A Travel Prize for Early Career Landscape Architecture Professionals

The Roger Bond Martin Travel Prize is annually awarded to a landscape architect to allow early career professionals to pursue foreign or domestic travel as a means to further their professional development. It is intended to enhance the recipient's skills in observation of, participation in, and understanding of diverse cultural perspectives, differing responses to local environments, varied aesthetic expressions, and a range of technical solutions to environmental problems.


Award and Competition Schedule

The Martin Travel Prize will be awarded annually through a competition.

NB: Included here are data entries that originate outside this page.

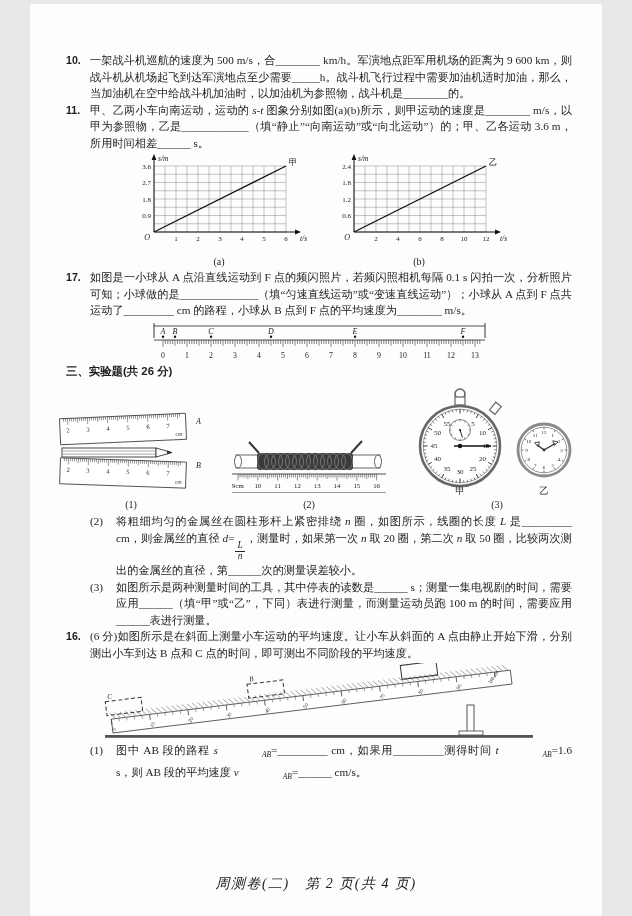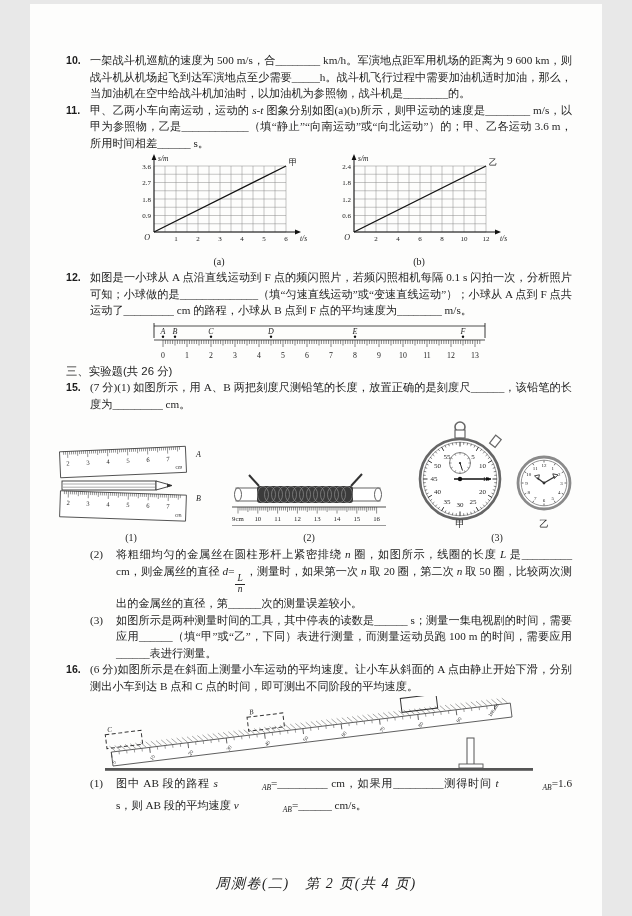"12." span.qnum { text: 12 -> 17 }
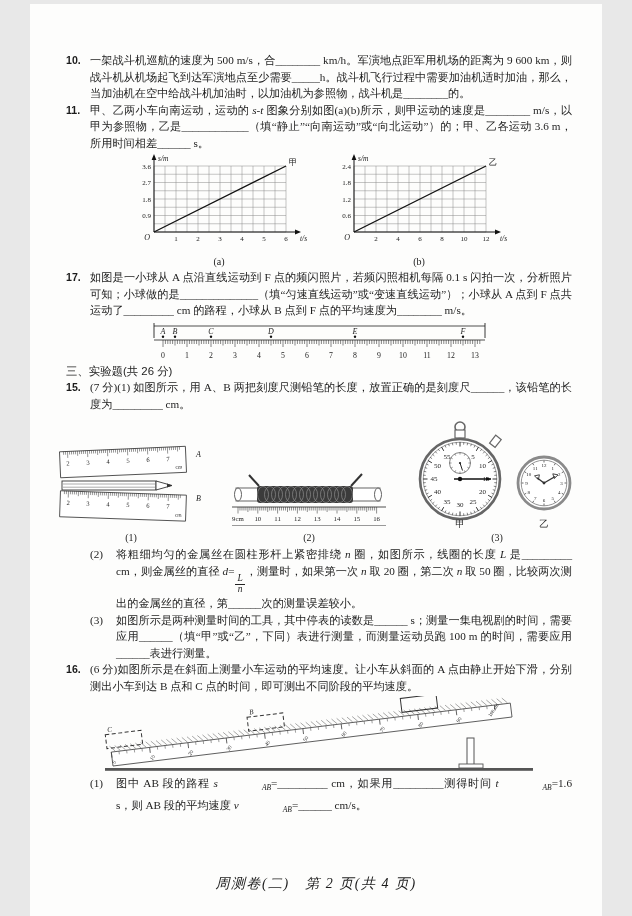"三、实验题(共 26 分)" .section { font-weight: 400 -> 700 }
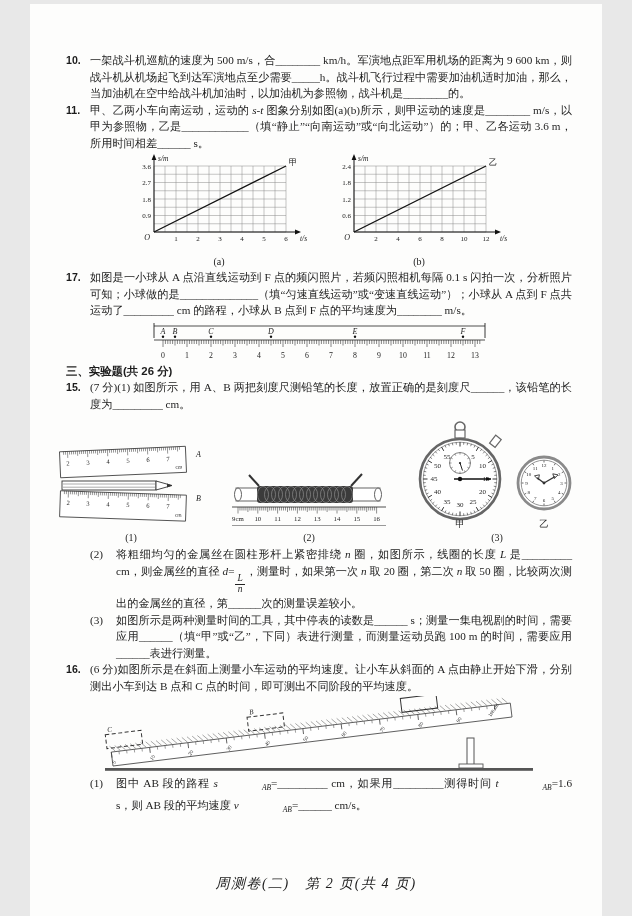"15." div.q { html: <div> <span>15.</span> <div>(7 分)(1) 如图所示，用 A、B 两把刻度尺测铅笔的长度，放置正确的是刻度尺______，该铅笔的长度为_________ cm。</div> </div> -> none }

These dates are approximate and will be adjusted as needed each year.

The exact prize amount will be determined by available funds, but is targeted to be $10,000 for travel with an additional $2,000 to support an exhibition of work from the travel prize year.

 

2024 Schedule:

February 28th: (Wednesday noon) Registration Opens

March 7: (Thursday Noon) Registration Closes

March 8: (Friday noon): Competition begins

Entrants sent competition details, including site, program, etc.

March 17: (Sunday midnight): Digital Submission due

March 22: Jury of Competition

March 23: Finalists contacted and asked to submit travel proposal

April 5: Final Jury and selection of winner

April 26: Winner of RBM Travel Prize announced at annual ASLA-MN Awards Gala

Roger Martin (right) in the studio.

Roger Martin (right) in the studio.

All Sketches shown by Roger B. Martin, courtesy of the University of Minnesota Libraries Archive.

All Sketches shown by Roger B. Martin, courtesy of the University of Minnesota Libraries Archive.

 

How was the Prize Established?

The Minnesota Chapter of the American Society of Landscape Architects (ASLA-MN) and the Department of Landscape Architecture at the University of Minnesota established a travel prize in 2018 in honor of Professor Emeritus Roger Bond Martin, 1936-2020. The goal was to offer annual award(s) for early career practicing professional(s) in landscape architecture. Professor Martin was a prominent Minnesota Landscape Architect and founder of the University of Minnesota’s landscape architecture program. He traveled extensively for design inspiration and research and encouraged his students to do the same. To date, over 50 individuals and organizations have contributed to the prize endowment. The Martin Travel Prize endowment is managed by the University of Minnesota Foundation.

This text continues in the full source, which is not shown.